Oh, não!… Outra vez arroz?

Como se viu, o mercado não ajustou pela via da crise. Os juros subiram, as vendas baixaram, os juros desceram, as vendas subiram, e, pelo meio, aos preços, o mais que lhes sucedeu, foi amenizar a subida, tendência entretanto revertida.

Assim, virada a página da crise inflacionista, a pressão no mercado habitacional prossegue, esfumando todos os anúncios de bolha que se sucederam e punham na falência do mercado as esperanças do seu reencontro com o rendimento das famílias.

Prossegue e, adianto-me, prosseguirá.

No ido ano de 2018, o mercado viu ser lançada uma Nova Geração de Políticas de Habitação, entre as quais, no arrendamento, se estabeleceu como referencial de acessibilidade a prática de valores 20% abaixo das rendas medianas publicadas pelo INE. Correndo o risco da presunção, logo nessa data me era evidente que esse caminho era um equívoco, como se veio a observar, não sendo gerador de oferta de arrendamento verdadeiramente acessível. Primeiro, nas periferias, porque as medianas de mercado eram já muito baixas, sendo resultantes de contratos de fogos usados e pouco qualificados, produzindo rendas abaixo da rentabilidade pedida pelos investidores. Segundo, nos centros, porque as medianas eram já muito altas e, nessa medida, mesmo com um desconto de 20%, poderiam viabilizar o investimento, mas não produziam rendas de facto acessíveis face ao rendimento das famílias. Terceiro, porque, nestes mercados mais caros, paradoxalmente, caso o programa funcionasse e houvesse um aumento relevante da “oferta acessível”, as medianas iriam progressivamente baixar, gradualmente expulsando do regime os imóveis que antes dessa descida “eram acessíveis”, os quais perderiam os benefícios, voltando para a “renda livre”.

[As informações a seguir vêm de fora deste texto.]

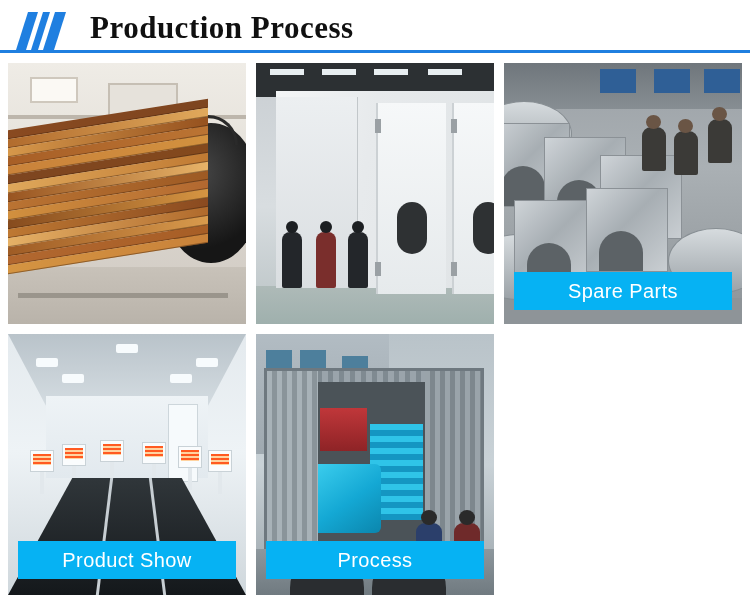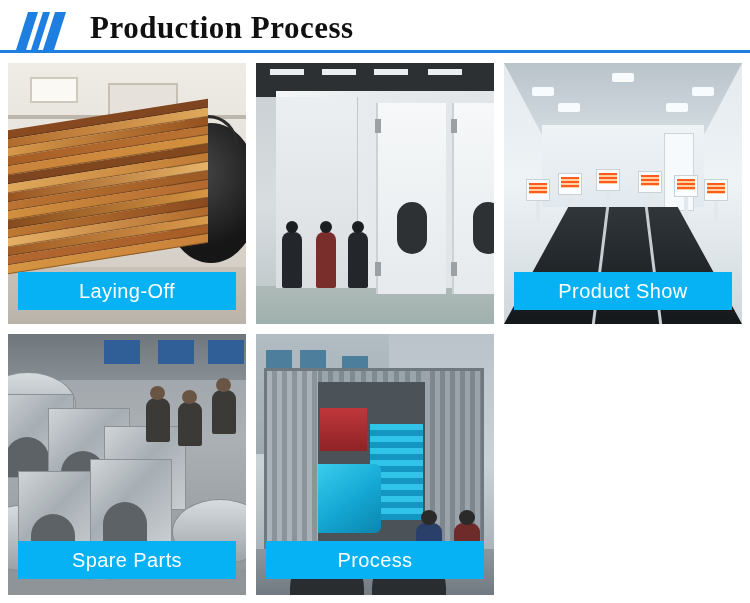"Laying-Off" div.caption { html: <div>Laying-Off</div> -> none }
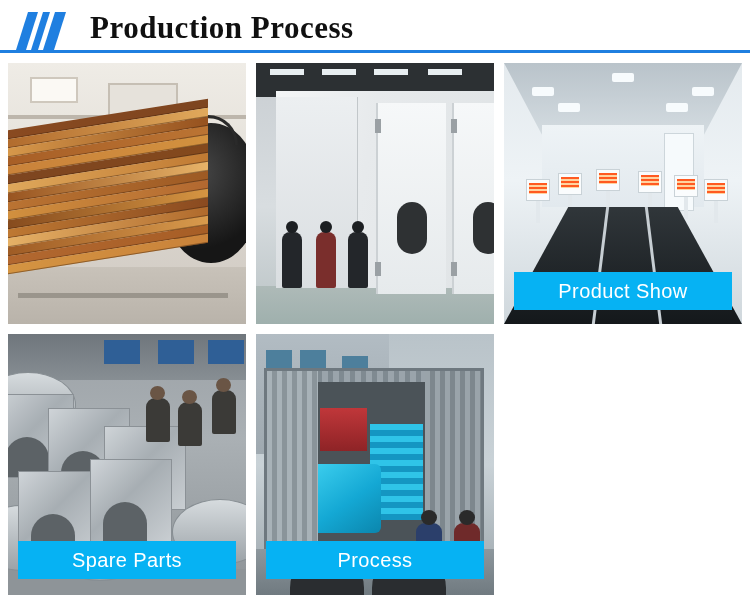"Product Show" div.cell { order: before "Spare Parts" -> after "Spare Parts" }
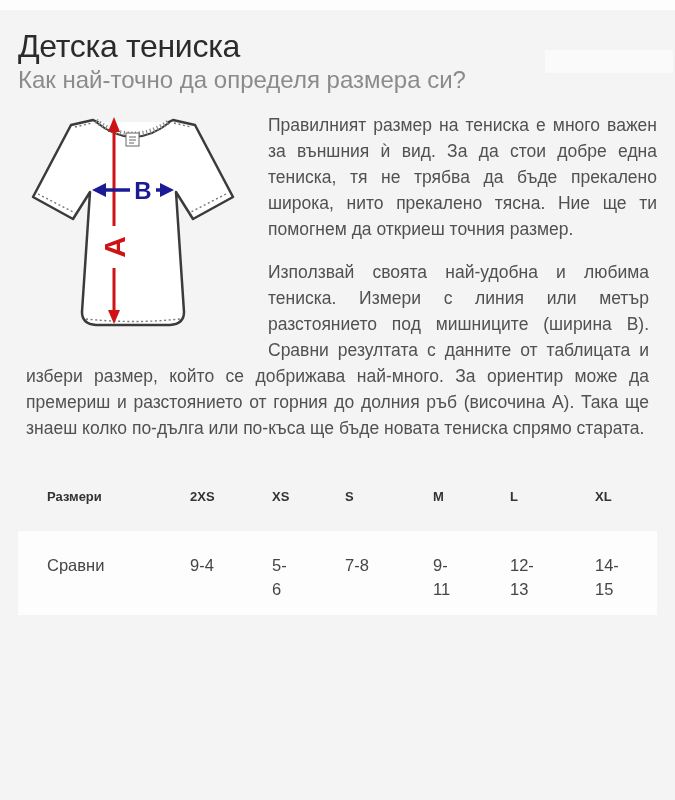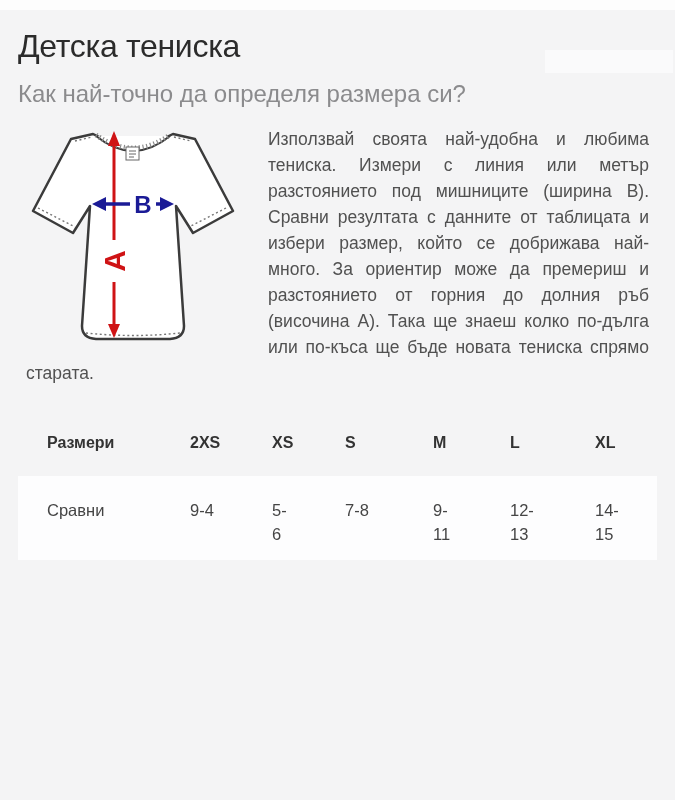"Как най-точно да определя размера" h2.page-subtitle { margin: 15px 18px 0 18px -> 1px 18px 0 18px }
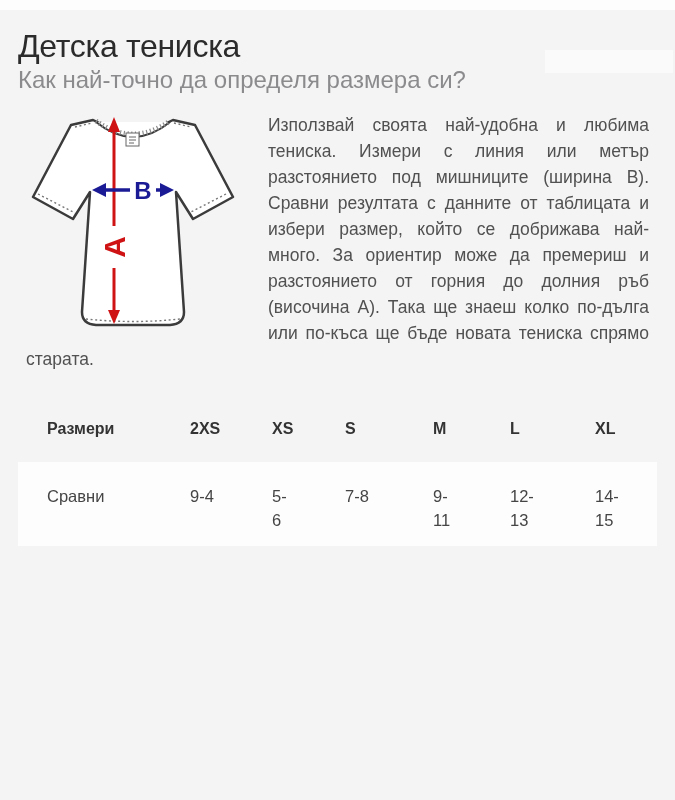"Правилният размер на тениска е" p.p1 { html: none -> <p>Правилният размер на тениска е много важен за външния ѝ вид. За да стои добре една тениска, тя не трябва да бъде прекалено широка, нито прекалено тясна. Ние ще ти помогнем да откриеш точния размер.</p> }
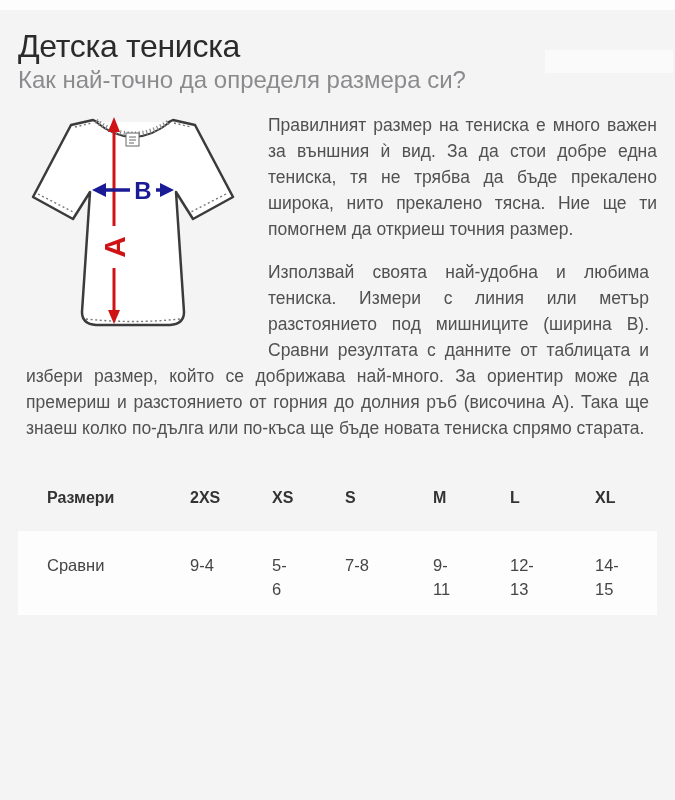"Размери" table.size-table thead th { font-size: 16px -> 13px }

Em abono da verdade, importa dizer que a falência desse programa se deveu também a todo o quadro de incerteza instalado à época (e seguintes), com medidas sucessivamente penalizadoras do investimento, inibidoras da oferta e, logo, promotoras do aumento das rendas.

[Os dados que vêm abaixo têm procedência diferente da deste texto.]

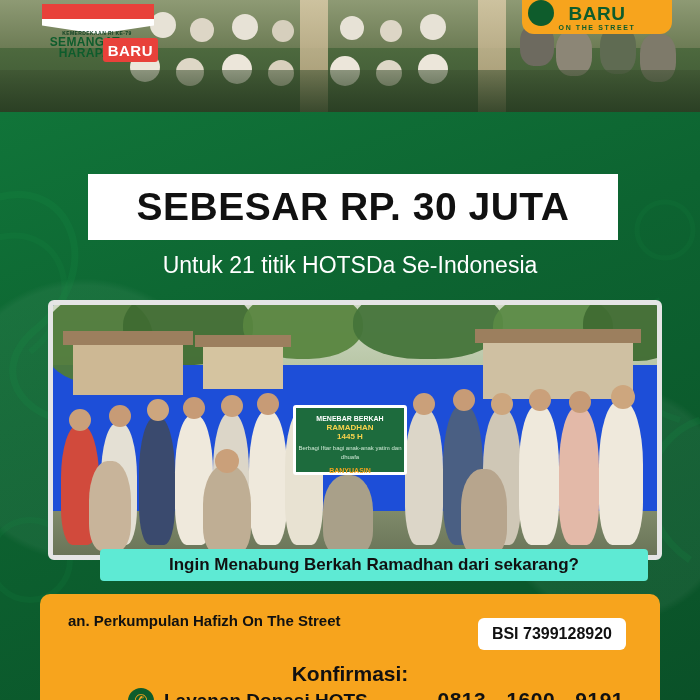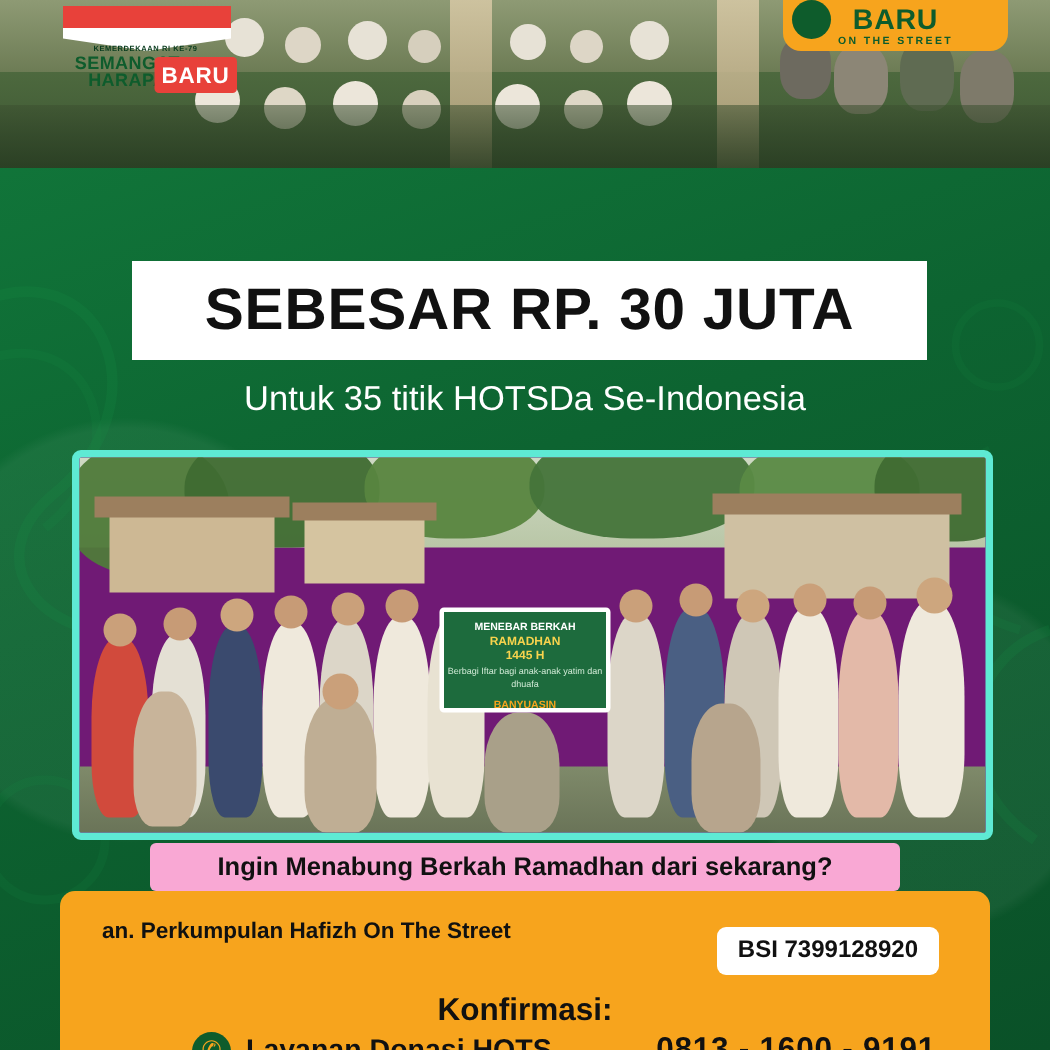"Untuk 35 titik HOTSDa Se-Indonesia" div.subheadline { text: 35 -> 21 }
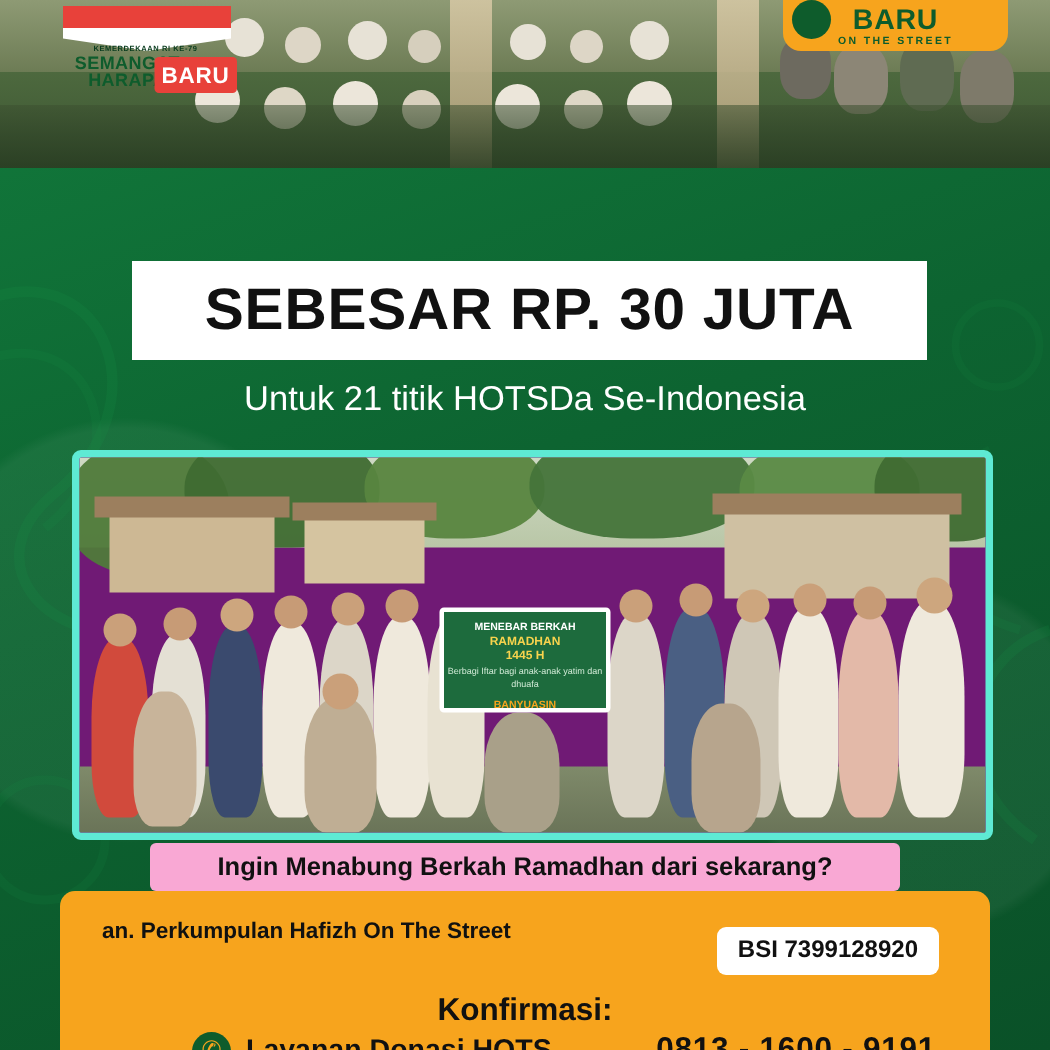"RAMADHAN" .main-photo { background: #701a75 -> #1d4ed8; border: 5px solid #5eead4 -> 5px solid #e5e5e5 }
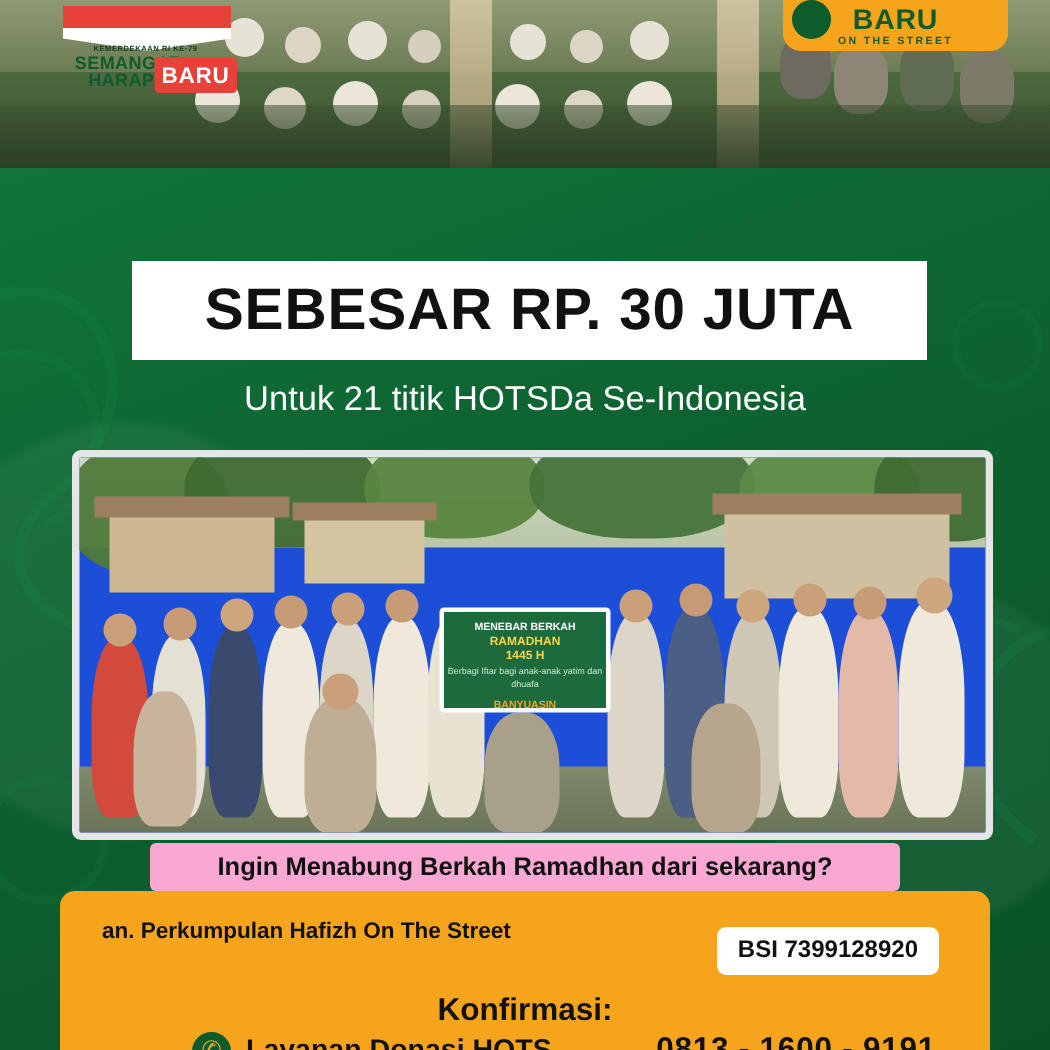"Ingin Menabung Berkah Ramadhan dari" .cta-bar { background: #f9a8d4 -> #5eead4; top: 562px -> 549px; width: 500px -> 548px }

Sucederam-se depois mais pacotes para a habitação, culminando no atual Construir Portugal, no quadro do qual foi ontem aprovado um “regime especial de reclassificação para solo urbano” que, nos termos do comunicado, devem ser afetos a habitação pública ou a habitação de valor “moderado”, cujo conceito uma vez mais se remete para as medianas... Ora, condicionar esse regime ao cumprimento de limites de preço ancorados nas medianas de venda significa, uma vez mais, aceitar que os mercados já de si “moderados” (na nova terminologia) ficam excluídos do acesso (por estarem limitados a valores comprimidos pelos custos de construção), e que, os menos “moderados”, são premiados, acedendo aos benefícios apesar de produzirem preços “não acessíveis”. Todo este enredo se adensa se tivermos em conta que em cidades como o Porto e Lisboa, logo por azar os mercados menos “moderados”, não há certamente muitos solos para reclassificar…

Nada tendo sido referido sobre a matéria, não custa imaginar que o regime de IVA a 6% obedecerá ao mesmo racional, restringindo-se a habitação “moderada” pelas medianas. Evidentemente, esta linha é compreensível, respondendo dentro do possível à necessidade de desonerar a habitação no quadro de restrições orçamentais vigentes (as quais, arrisco, se devem adensar, dado no novo contexto internacional ser inevitável um substancial reforço das despesas em defesa). No entanto, sendo compreensível, será simbólico, insuficiente para influenciar o mercado e promover habitação acessível.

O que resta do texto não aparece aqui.